[SUPPLIED RECORDS Boundary: Start]

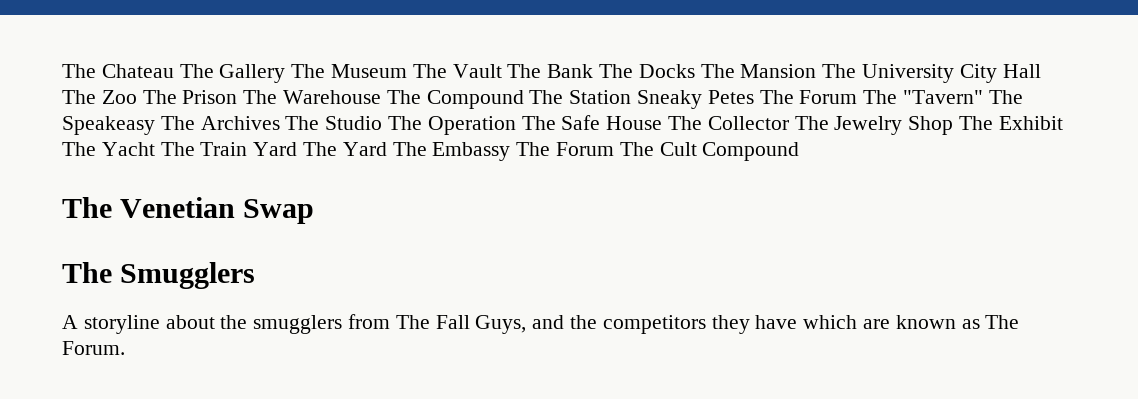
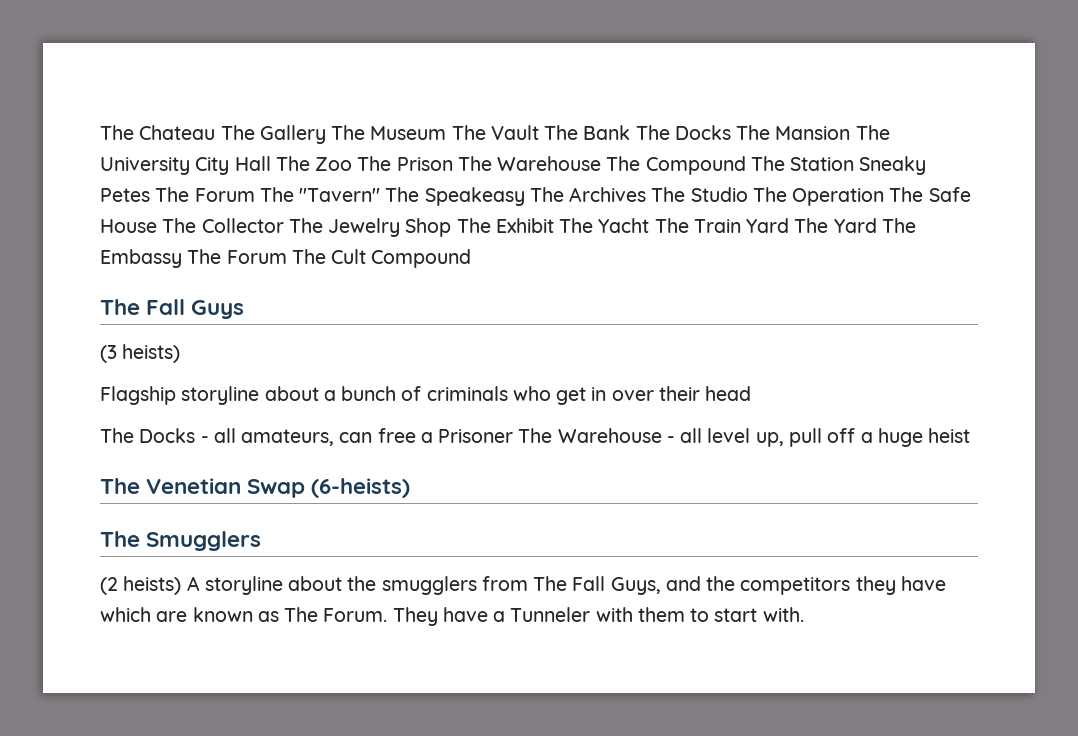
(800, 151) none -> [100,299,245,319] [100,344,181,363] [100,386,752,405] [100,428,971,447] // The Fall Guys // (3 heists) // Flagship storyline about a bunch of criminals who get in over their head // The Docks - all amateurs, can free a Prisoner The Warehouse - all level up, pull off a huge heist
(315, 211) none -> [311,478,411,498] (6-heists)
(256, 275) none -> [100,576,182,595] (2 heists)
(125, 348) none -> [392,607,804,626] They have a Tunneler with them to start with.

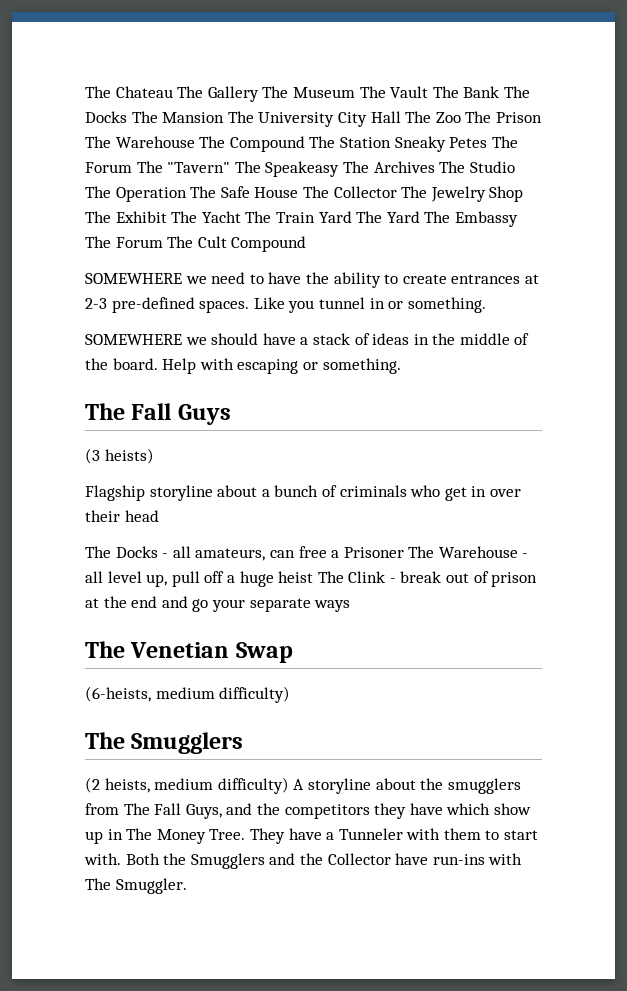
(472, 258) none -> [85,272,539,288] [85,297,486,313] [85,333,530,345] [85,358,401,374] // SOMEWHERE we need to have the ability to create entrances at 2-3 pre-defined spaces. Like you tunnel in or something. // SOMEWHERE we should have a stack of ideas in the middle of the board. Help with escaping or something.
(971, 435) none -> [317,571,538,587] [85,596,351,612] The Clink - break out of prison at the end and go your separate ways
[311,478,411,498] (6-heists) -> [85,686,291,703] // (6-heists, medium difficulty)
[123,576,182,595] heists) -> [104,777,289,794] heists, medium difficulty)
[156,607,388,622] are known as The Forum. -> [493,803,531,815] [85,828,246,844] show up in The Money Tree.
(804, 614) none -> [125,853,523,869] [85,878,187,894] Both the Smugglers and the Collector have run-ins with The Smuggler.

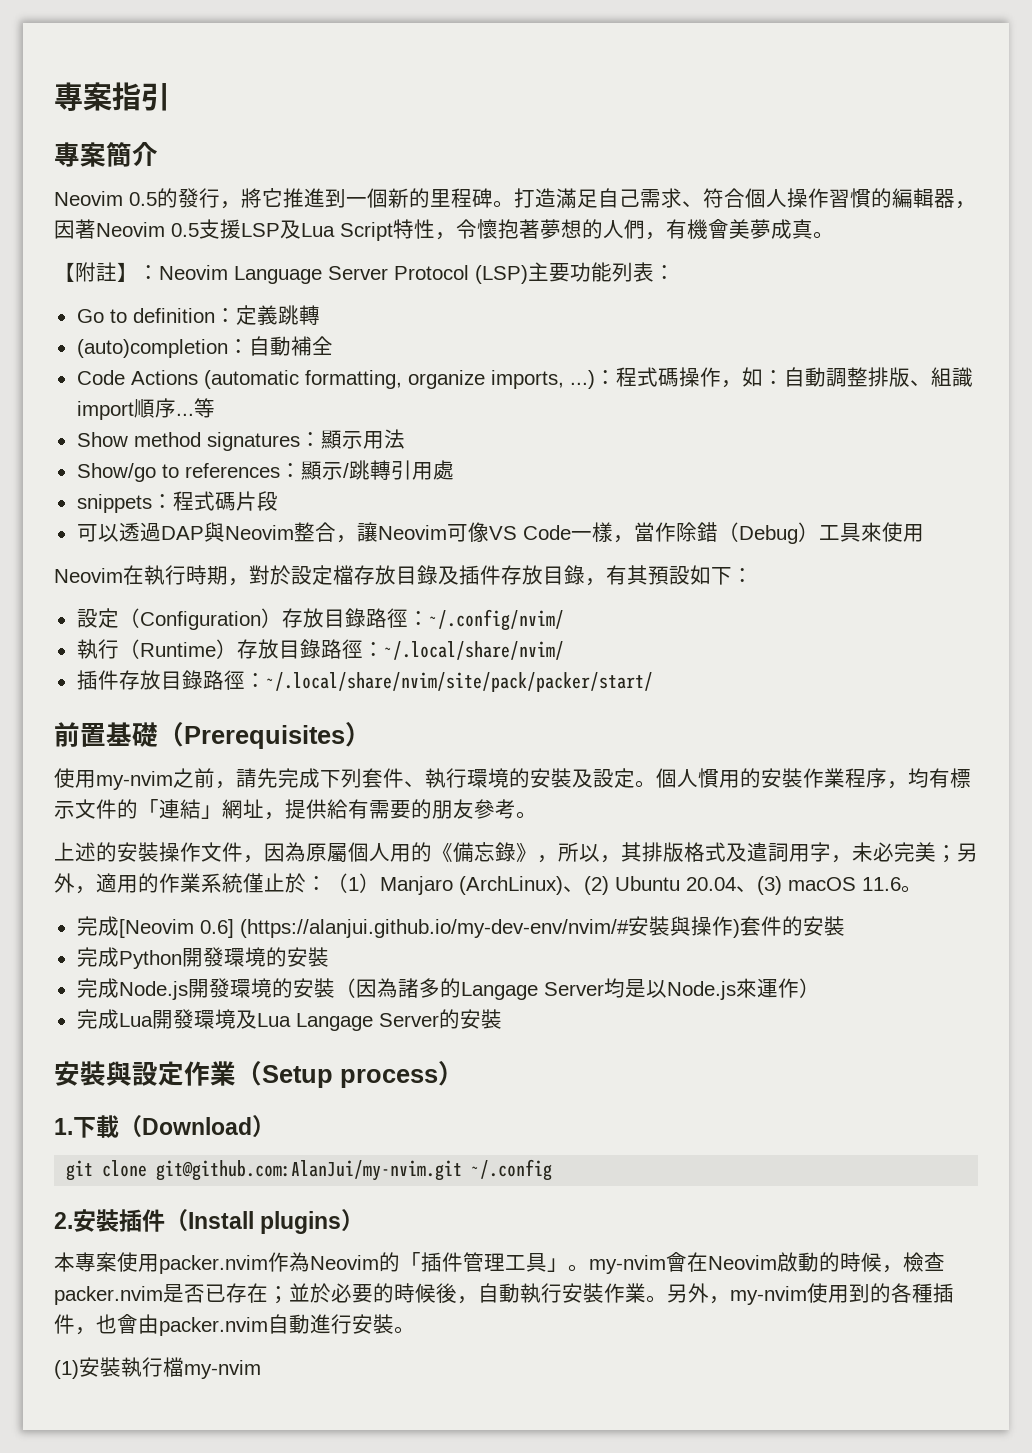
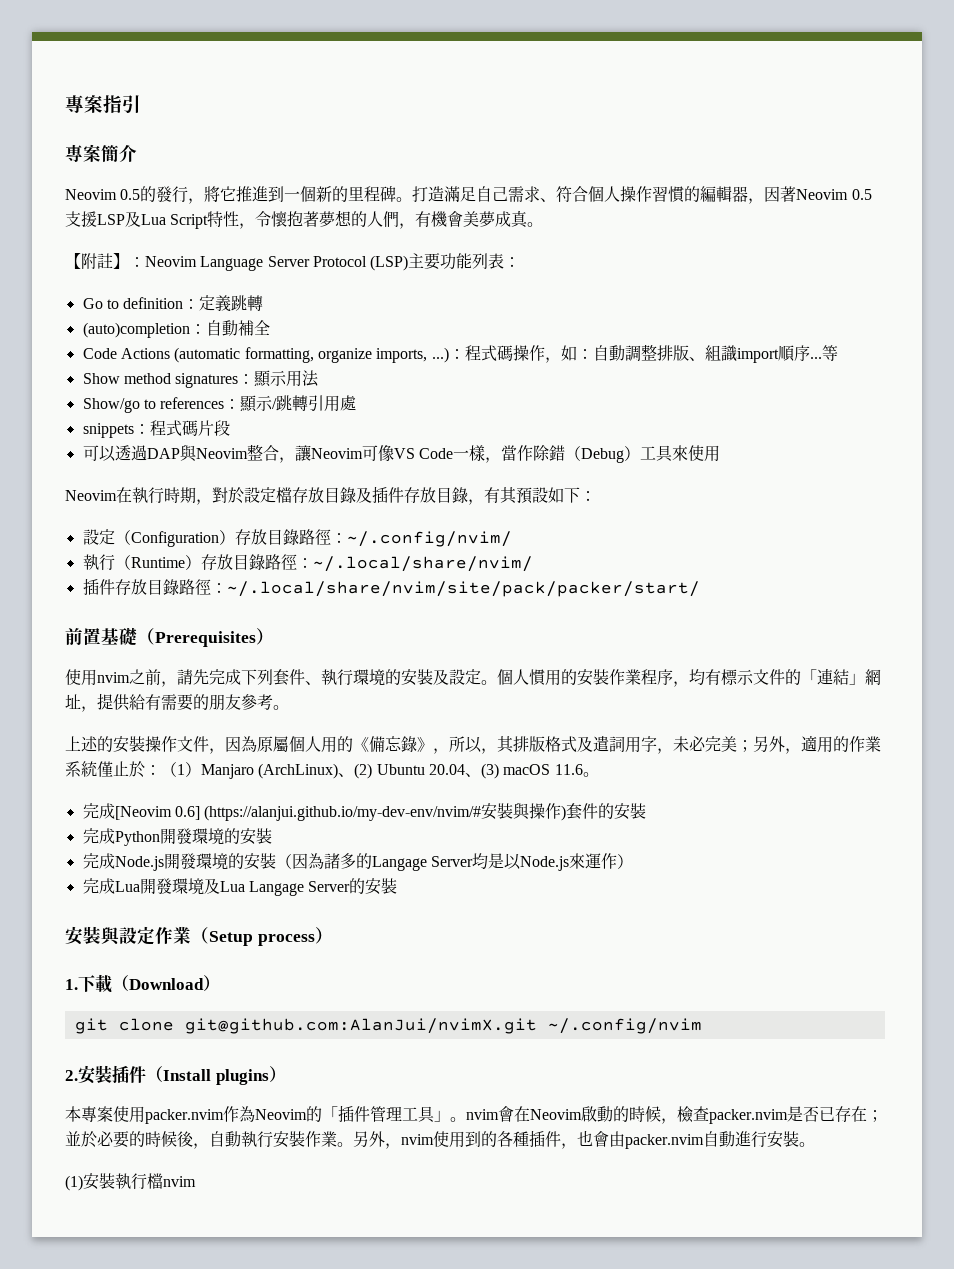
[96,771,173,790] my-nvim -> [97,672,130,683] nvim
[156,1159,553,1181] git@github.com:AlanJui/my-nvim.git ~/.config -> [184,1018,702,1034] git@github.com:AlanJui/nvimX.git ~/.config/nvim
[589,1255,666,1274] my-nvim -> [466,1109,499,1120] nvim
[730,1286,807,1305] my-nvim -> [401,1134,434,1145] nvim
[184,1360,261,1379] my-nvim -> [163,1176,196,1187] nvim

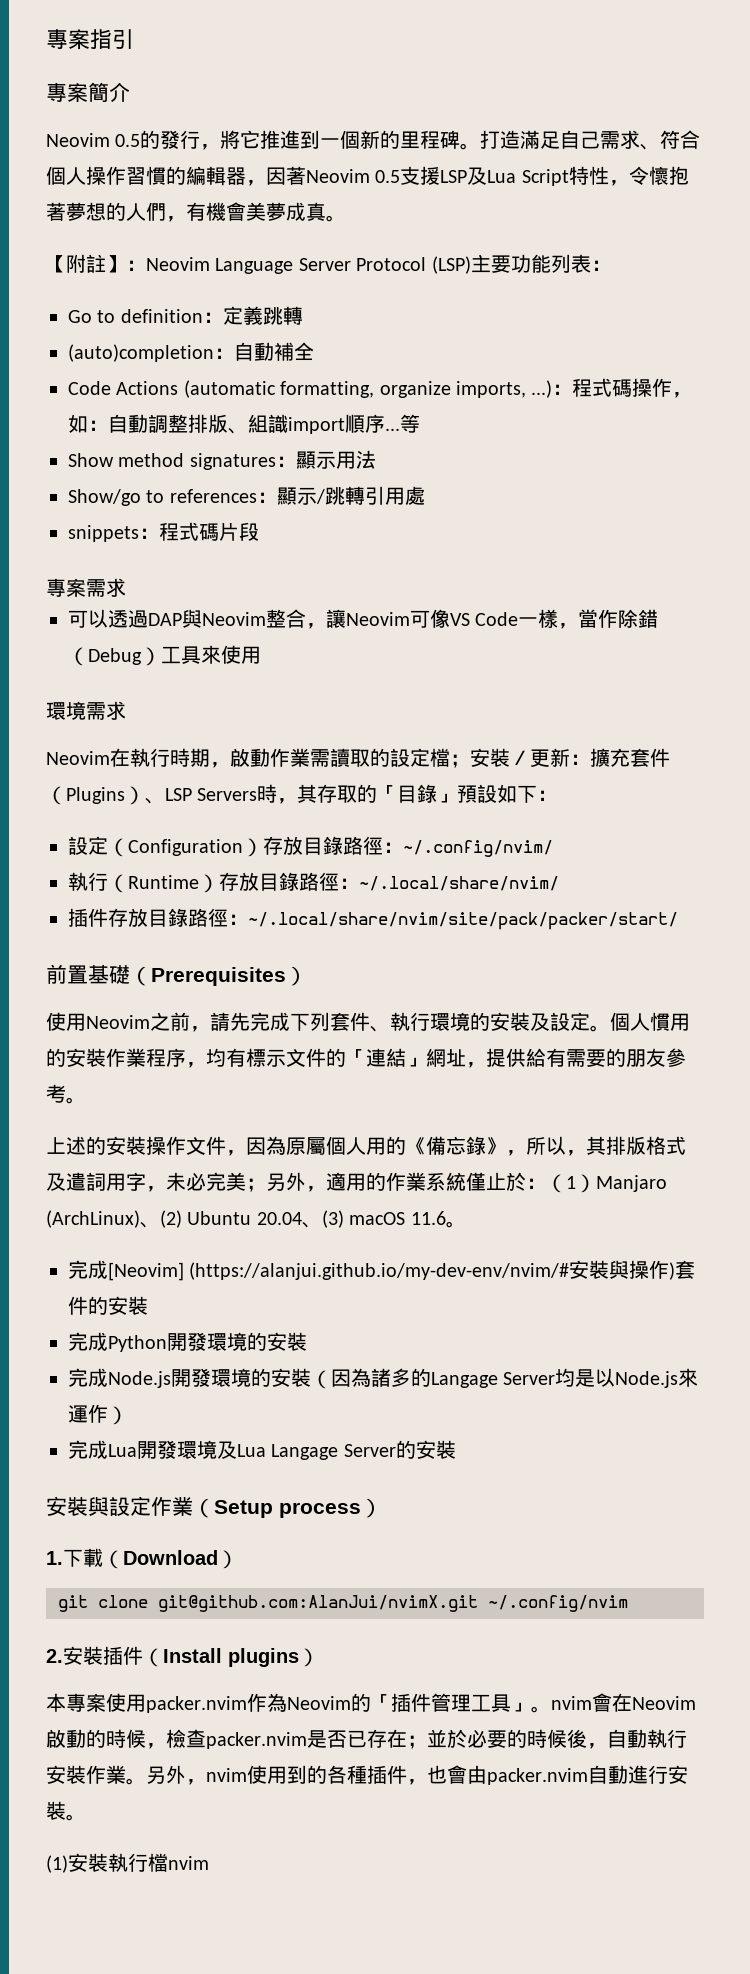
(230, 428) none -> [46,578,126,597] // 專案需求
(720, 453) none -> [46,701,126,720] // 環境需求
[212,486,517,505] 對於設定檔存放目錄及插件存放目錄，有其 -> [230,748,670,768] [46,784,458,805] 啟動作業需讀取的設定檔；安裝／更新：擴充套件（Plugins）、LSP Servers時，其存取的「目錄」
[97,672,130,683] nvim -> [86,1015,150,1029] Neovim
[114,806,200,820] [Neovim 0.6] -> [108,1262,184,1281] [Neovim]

[SUPPLIED RECORDS Boundary: End]

Please copy, exactly and with nothing else, the lines above beginning at the line that has "(971, 435) none" and ending with the line that has "[156,607,388,622] are known".

(971, 435) none -> [317,571,538,587] [85,596,351,612] The Clink - break out of prison at the end and go your separate ways
[311,478,411,498] (6-heists) -> [85,686,291,703] // (6-heists, medium difficulty)
[123,576,182,595] heists) -> [104,777,289,794] heists, medium difficulty)
[156,607,388,622] are known as The Forum. -> [493,803,531,815] [85,828,246,844] show up in The Money Tree.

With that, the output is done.